# Task requirements
Wherever a line of the records contains "color", copy that line.

# Records supplied
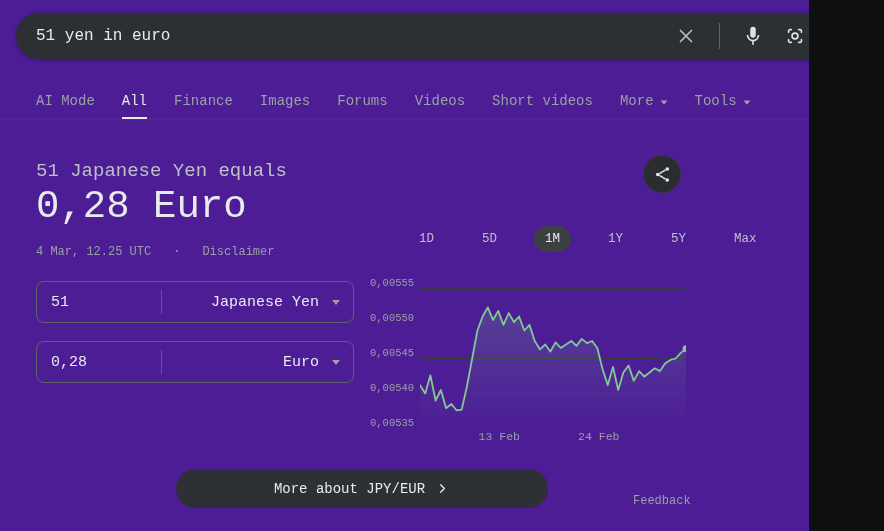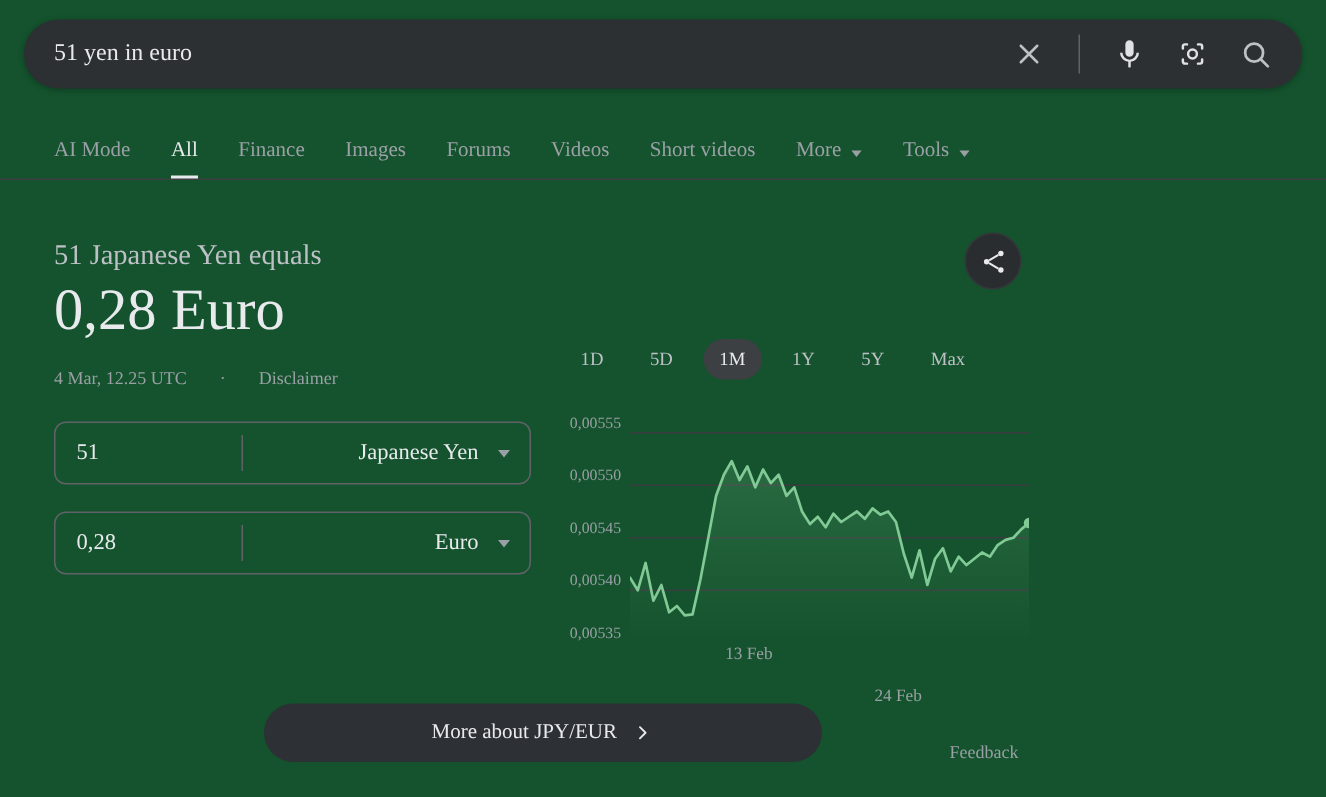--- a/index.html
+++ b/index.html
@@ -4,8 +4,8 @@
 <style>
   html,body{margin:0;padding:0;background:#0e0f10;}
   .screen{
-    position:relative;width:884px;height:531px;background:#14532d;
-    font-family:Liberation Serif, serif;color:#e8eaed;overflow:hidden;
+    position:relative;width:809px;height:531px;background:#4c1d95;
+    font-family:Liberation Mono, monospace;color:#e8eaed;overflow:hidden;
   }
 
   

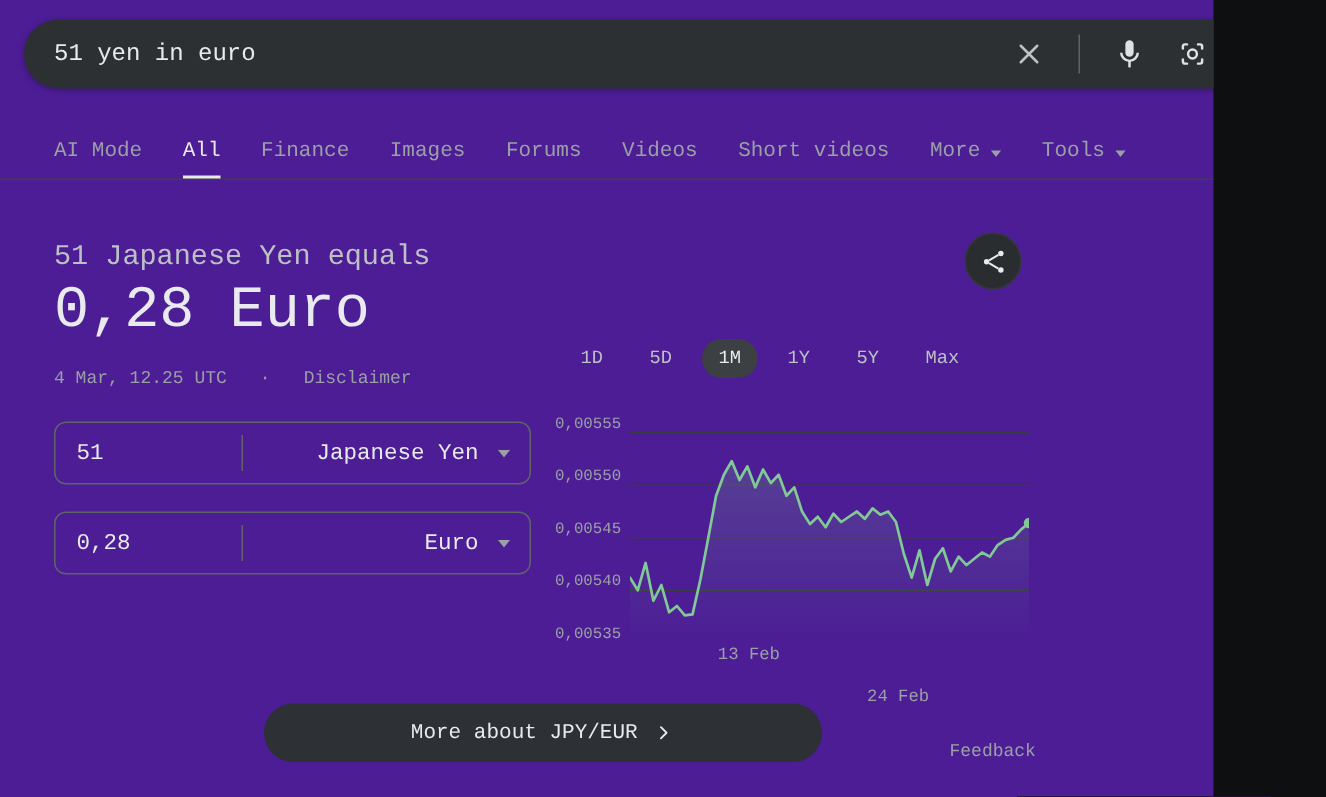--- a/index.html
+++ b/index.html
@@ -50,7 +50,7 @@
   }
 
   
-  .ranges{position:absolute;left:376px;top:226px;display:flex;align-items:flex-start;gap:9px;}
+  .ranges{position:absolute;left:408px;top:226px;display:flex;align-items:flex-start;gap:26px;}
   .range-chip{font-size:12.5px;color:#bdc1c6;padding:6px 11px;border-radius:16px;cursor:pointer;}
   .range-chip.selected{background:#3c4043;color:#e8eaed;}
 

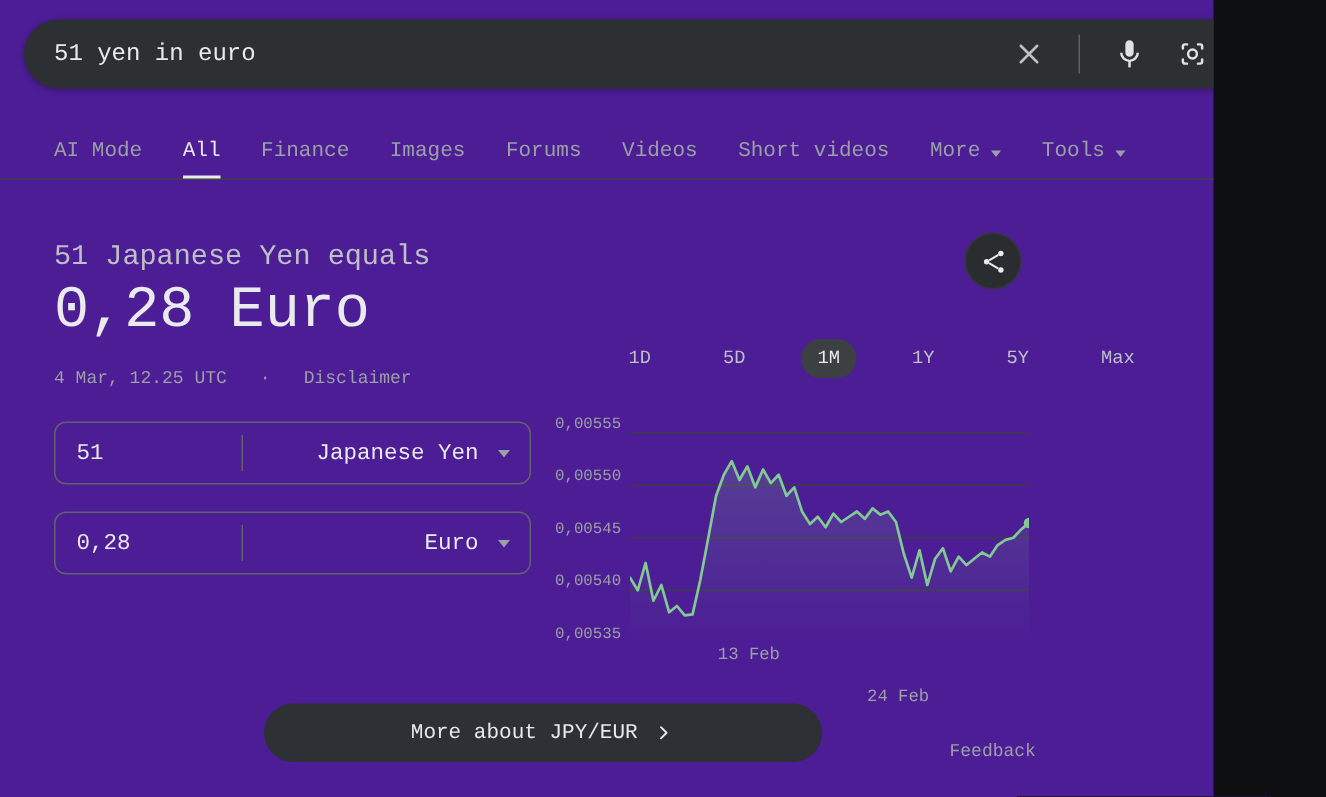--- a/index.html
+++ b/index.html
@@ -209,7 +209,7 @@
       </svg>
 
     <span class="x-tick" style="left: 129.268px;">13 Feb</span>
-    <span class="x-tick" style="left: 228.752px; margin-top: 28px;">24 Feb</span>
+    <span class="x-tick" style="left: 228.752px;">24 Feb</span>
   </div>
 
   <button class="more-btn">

# Answer area
-    font-family:Liberation Serif, serif;color:#e8eaed;overflow:hidden;
+    font-family:Liberation Mono, monospace;color:#e8eaed;overflow:hidden;
   .range-chip{font-size:12.5px;color:#bdc1c6;padding:6px 11px;border-radius:16px;cursor:pointer;}
   .range-chip.selected{background:#3c4043;color:#e8eaed;}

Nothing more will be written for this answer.